Performance tests#

giskard.testing.test_mae(model: SuiteInput | BaseModel | None = None, dataset: SuiteInput | Dataset | None = None, slicing_function: SuiteInput | SlicingFunction | None = None, threshold: SuiteInput | float | None = 1.0, debug_percent_rows: SuiteInput | float | None = 0.3) GiskardTestMethod[source]#

Test if the model Mean Absolute Error is lower than a threshold

Example: The test is passed when the MAE is lower than 10

Parameters:
  • model (BaseModel) – Model used to compute the test

  • dataset (Dataset) – Dataset used to compute the test

  • slicing_function (Optional[SlicingFunction]) – Slicing function to be applied on dataset (Default value = None)

  • threshold (float) – Threshold value for MAE (Default value = 1.0)

  • debug_percent_rows (float) – Percentage of rows (sorted by their highest absolute error) to debug.
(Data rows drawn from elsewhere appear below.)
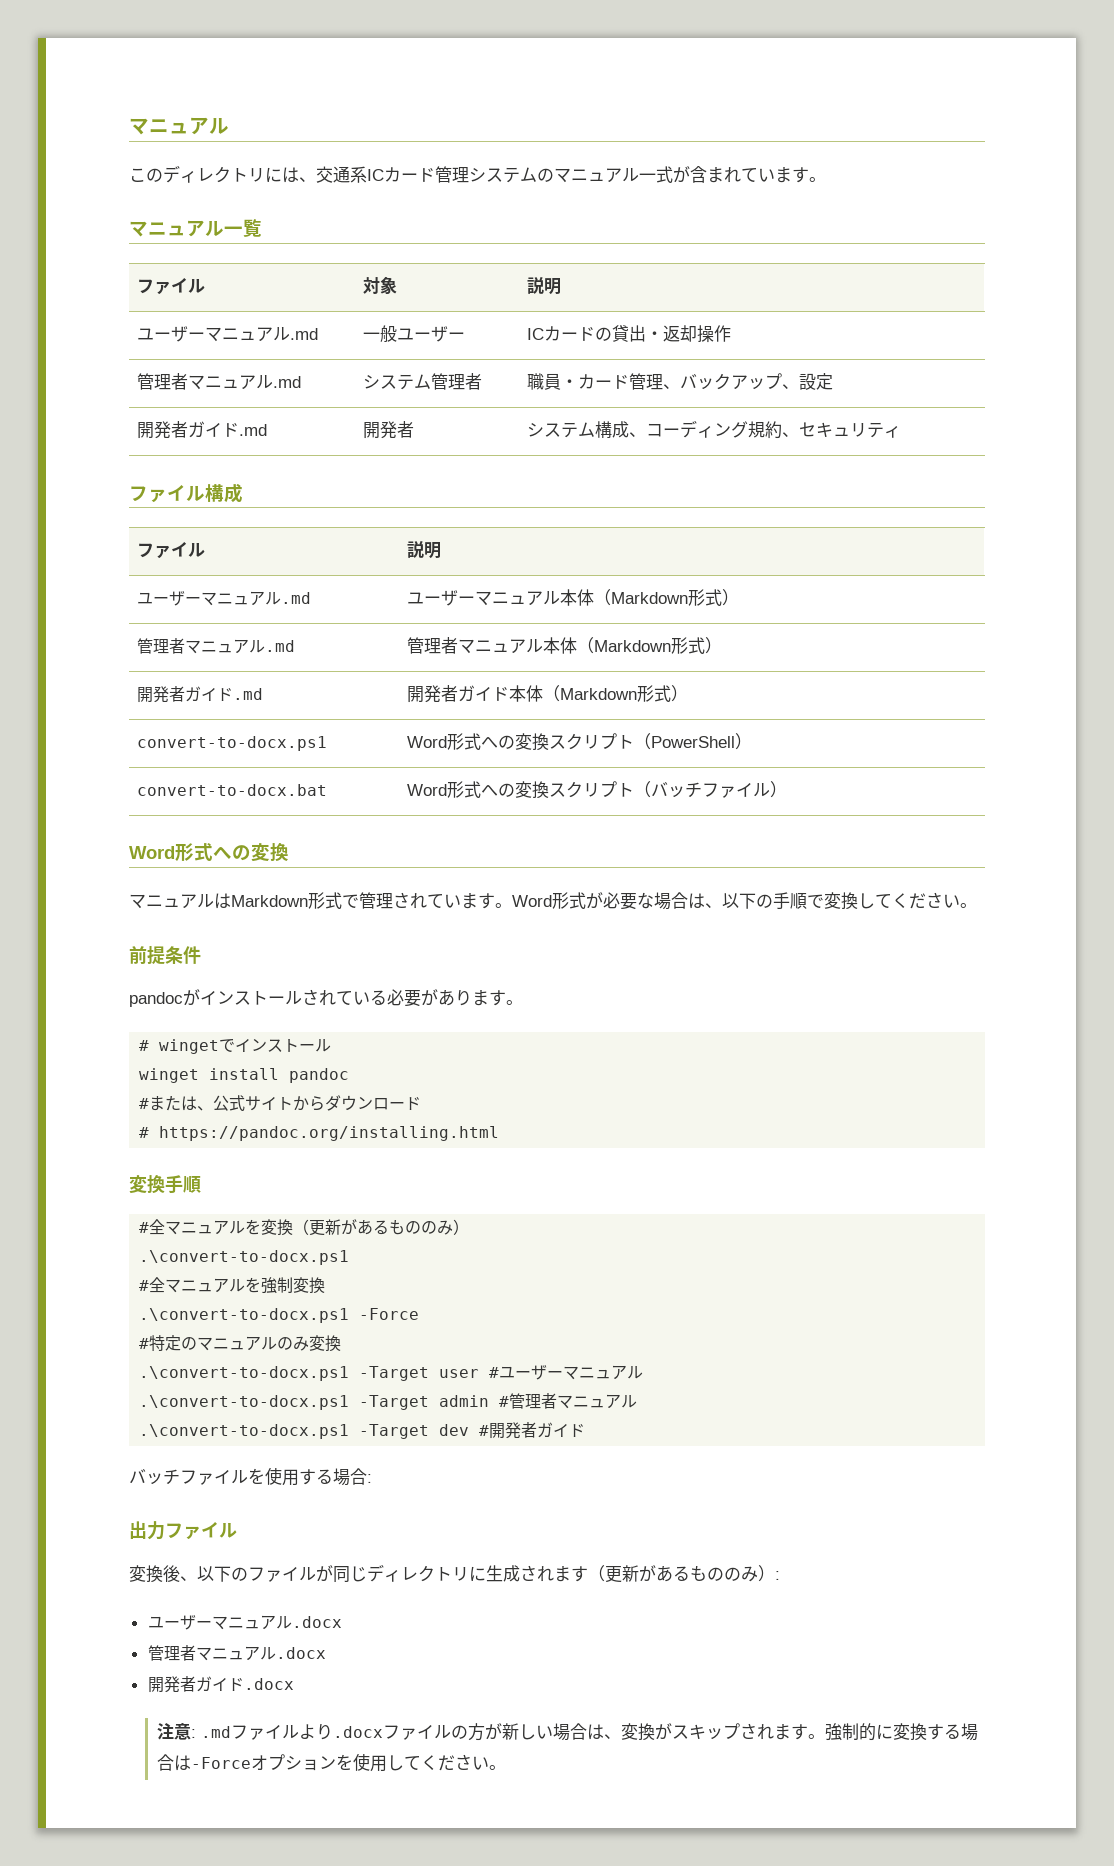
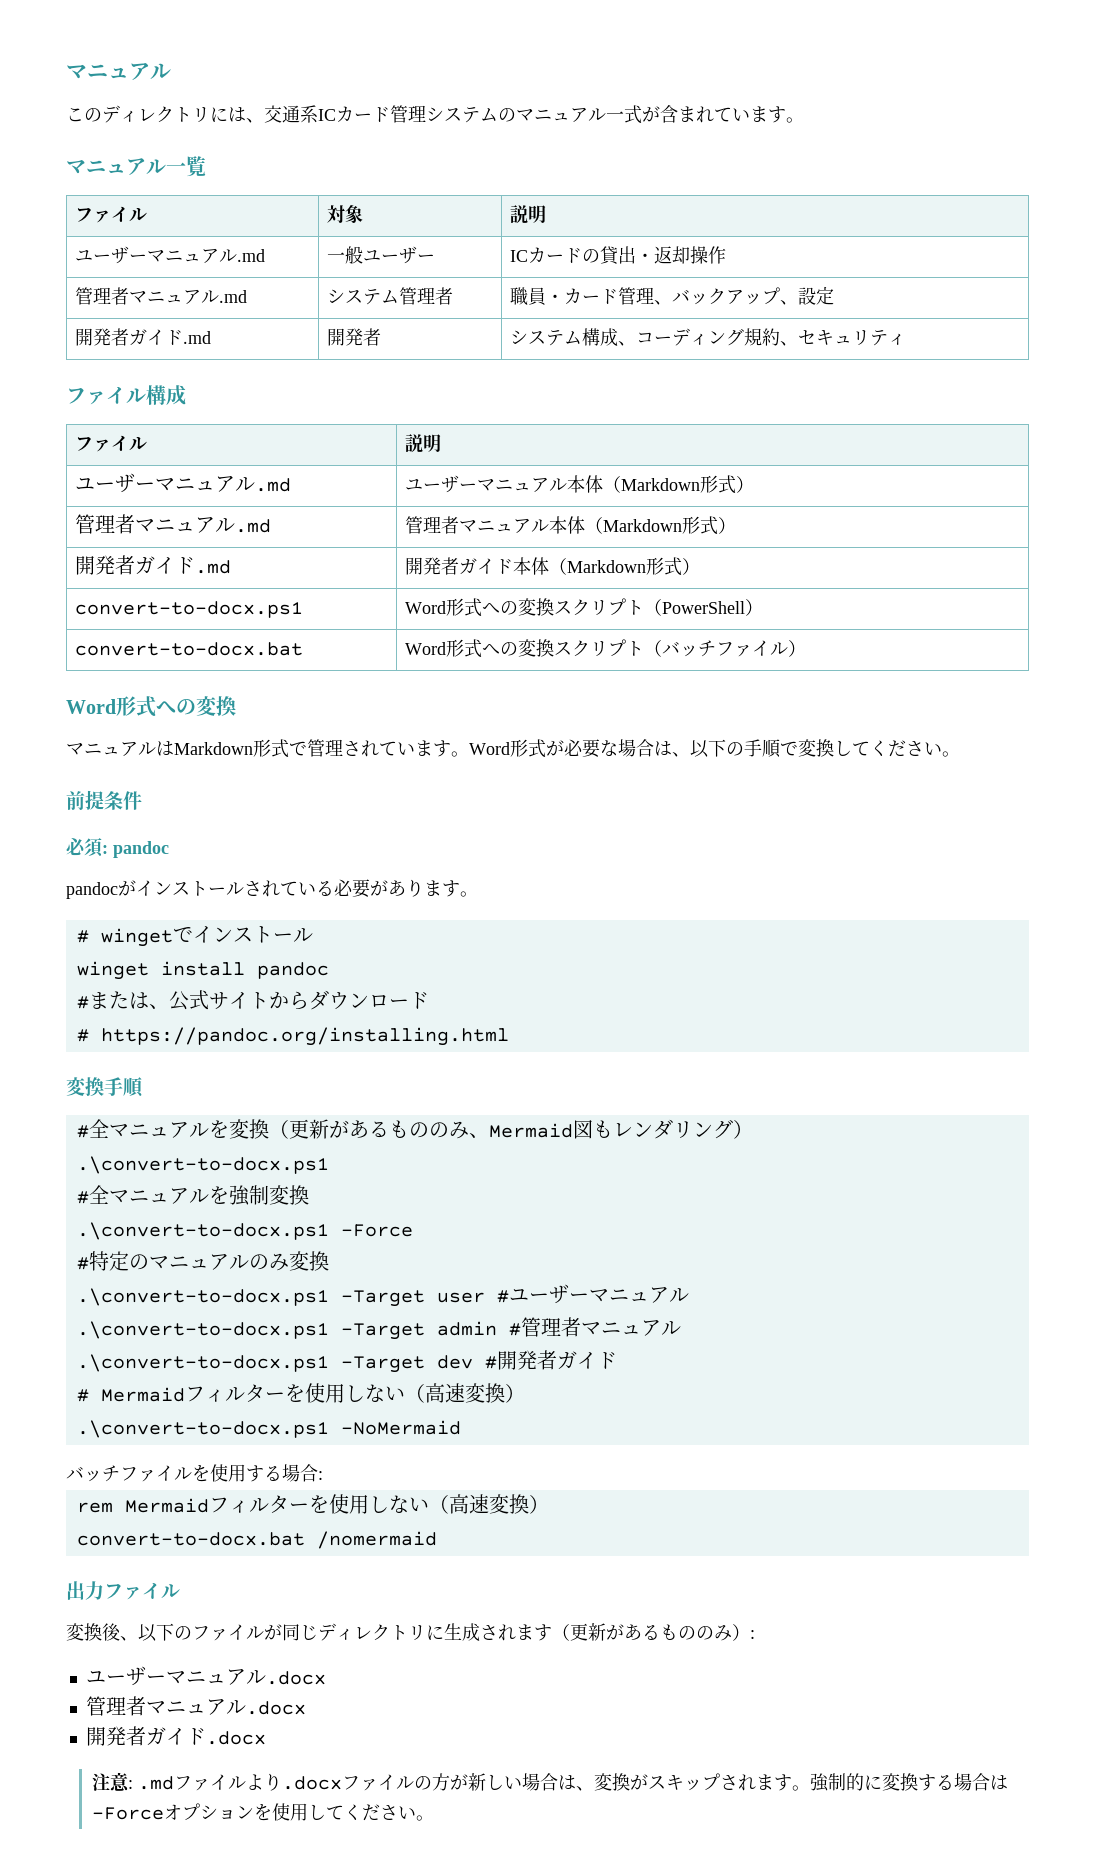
+ 必須: pandoc
- #全マニュアルを変換（更新があるもののみ）
+ #全マニュアルを変換（更新があるもののみ、Mermaid図もレンダリング）
+ # Mermaidフィルターを使用しない（高速変換）
+ .\convert-to-docx.ps1 -NoMermaid
+ rem Mermaidフィルターを使用しない（高速変換）
+ convert-to-docx.bat /nomermaid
By default 30%.

  • debug (bool) – If True and the test fails, a dataset will be provided containing the top debug_percent_rows of the rows with the highest absolute error (difference between prediction and data). (Default value = False)

Returns:

The test result.

Return type:

TestResult

giskard.testing.test_rmse(model: SuiteInput | BaseModel | None = None, dataset: SuiteInput | Dataset | None = None, slicing_function: SuiteInput | SlicingFunction | None = None, threshold: SuiteInput | float | None = 1.0, debug_percent_rows: SuiteInput | float | None = 0.3) GiskardTestMethod[source]#

Test if the model RMSE is lower than a threshold

Example: The test is passed when the RMSE is lower than 10

Parameters:
  • model (BaseModel) – Model used to compute the test

  • dataset (Dataset) – Dataset used to compute the test

  • slicing_function (Optional[SlicingFunction]) – Slicing function to be applied on dataset (Default value = None)

  • threshold (float) – Threshold value for RMSE (Default value = 1.0)

  • debug_percent_rows (float) – Percentage of rows (sorted by their highest absolute error) to debug. By default 30%.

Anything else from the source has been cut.